In late 2010, AOL bought TechCrunch for over $25 Million dollars in hopes of re-building their brand, and including them in their blogging network. Engadget, Switched, Joystiq and many other blogs have thrived being a part of AOL for the past few years, and TechCrunch was the icing on the cake — that is until Arrington decided to be a dick about it.
Why Mike Arrington hates Engadget
In December 2009, Engadget posted an article regarding TechCrunch suing Fusion Garage over JooJoo troubles. They pointed out that TechCrunch had done a horrible job playing “stupid” and claiming it wasn’t their fault. TechCrunch made the story out to be that Fusion Garage was a group of horrible people and TechCrunch was back-stabbed for no good reason — Engadget tore this apart and laid out the facts.
And that’s about the only reason why Arrington has been pissed at Engadget for 2 years. He’s mad because he was in the wrong, and he was called out for it — he recently published an article (everyone hated it) on why Engadget is a group of horrible people. Engadget is getting frustrated because this is such an immature thing to do, and no matter how they try to settle it, Arrington throws a fit. This proves to us that Mike Arrington alone could be the AOL blog network’s biggest problem.
Arrington is going to throw punches
In a recent article by Business Insider titled “AOL’S NEW PROBLEM: Mike Arrington”, Business Insider explains why Mike is poisoning what is already a great group of blogs. He is beginning to lash out at his own colleagues, and it isn’t healthy for AOL — Read the article
Arrington wasn’t a fan of the post and so thought he’d speak his mind about it int he comments section, which can be seen below:
Now Engadget is confused and frustrated
An interesting point is that Engadget has no prior relationship with TechCrunch, or Arrington himself. The story that they published back in December of ‘09 was just like any other article they would publish, and this is the first time anyone has raised a stink about it. Engadget’s Editor in Chief, Joshua Topolsky, published a lengthy article on his Tumblr explaining Engadget’s side of the story, and why they are getting increasingly frustrated with Arrington’s meaningless punches.

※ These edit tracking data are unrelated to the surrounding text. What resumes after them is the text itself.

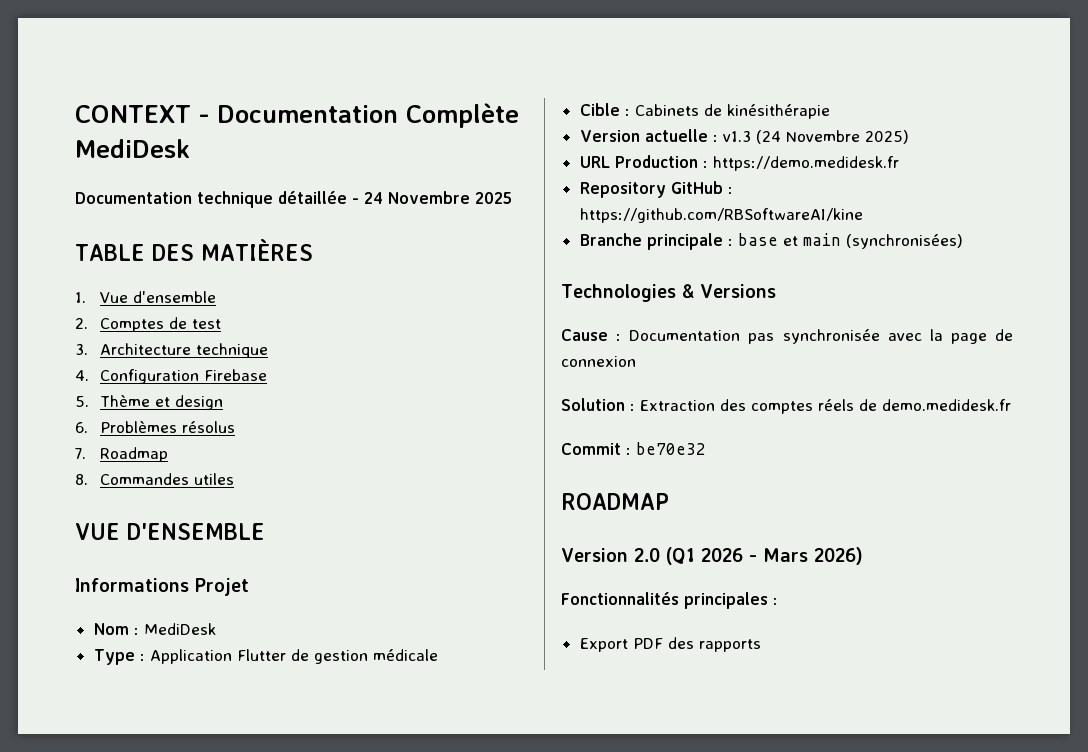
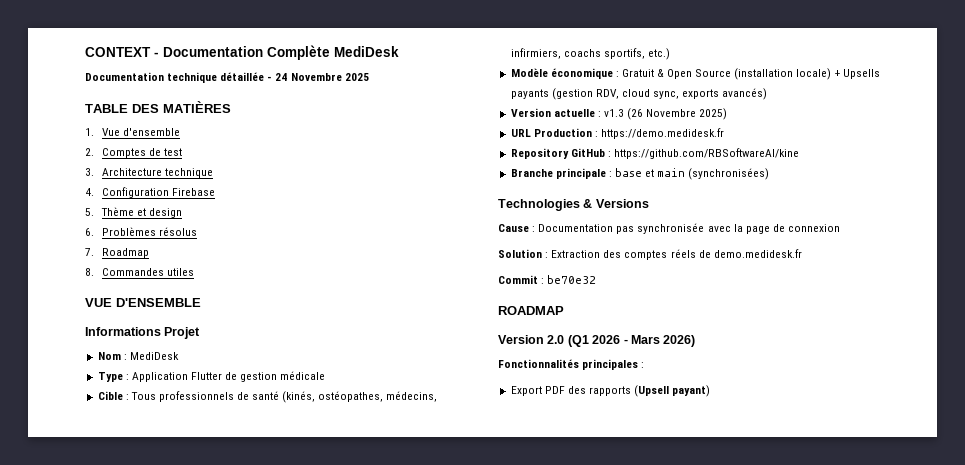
- Cible : Cabinets de kinésithérapie
+ Cible : Tous professionnels de santé (kinés, ostéopathes, médecins, infirmiers, coachs sportifs, etc.)
+ Modèle économique : Gratuit & Open Source (installation locale) + Upsells payants (gestion RDV, cloud sync, exports avancés)
- Version actuelle : v1.3 (24 Novembre 2025)
+ Version actuelle : v1.3 (26 Novembre 2025)
- Export PDF des rapports
+ Export PDF des rapports (Upsell payant)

Topolsky answered a number of “questions” Arrington had for the Engadget team, and quite frankly it’s very humorous to see how childish this whole fight is. It’s hard to judge if Engadget did anything “wrong” (we would be doing the same thing), but it’s clear that Mike Arrington is off his rocker a bit — using TechCrunch as a megaphone for his soap-opera and insulting the people he works with.
Joshua Topolsky breaks it down
Arrington: Only start a fight if you really believe in what you’re saying
Topolsky: We did not start a fight. You did. Engadget covers technology and consumer electronics. We have all left high school long behind, and no one is interested in airing grievances (if we had any to begin with) in public. We are journalists covering news — hell, we don’t even consider ourselves a blog. Why do you think it would be important for us to know how to “start a fight?”
Arrington: More recently Engadget editor in chief Joshua Topolsky tried to kill our acquisition by AOL.
Topolsky: This is a lie. This did not happen. You can offer no proof of it happening because it did not occur. I can’t be any clearer: you are either making this up, or working off of some bad information.
Arrington: And for some strange reason Engadget writers and editors tend to troll our comments pointlessly.”
Topolsky: Engadget editor Laura June (who also happens to be my wife) left a comment on a TechCrunch post that said “Slow news day.” This same editor had joked with TechCrunch editor M.G. Siegler on Twitter about the phrase — both acknowledging that the phrase was humorous as it’s often seen by editors on sites with trolls in comments. The comment she left was meant as a lighthearted wink at a TechCrunch editor. Why else would she have used her name and Disqus profile? If you see this as an attack, I’m sorry. It wasn’t. If this is the impetus for your outbursts, rage-filled posts, and invention of facts, I’m at a loss for words.
Summary: This shouldn’t be the future of journalism
This is completely disgusting — the fact that Arrington feels the privilege to use TechCrunch as his own diary to tell us why he’s sad because Engadget is “mean” and everybody is out to get him. On the flip side, we have Josh who’s getting all worked up over someone he’s never met, like a kid out of high school. While it’s entertaining to watch them squabble go back and forth, this is completely unprofessional, stirring up drama that seemingly doesn’t need to be sandwhiched between coverage of gadgets and tech industry news. And I’m sure this isn’t helping the image of either party’s sites or their parent company, AOL.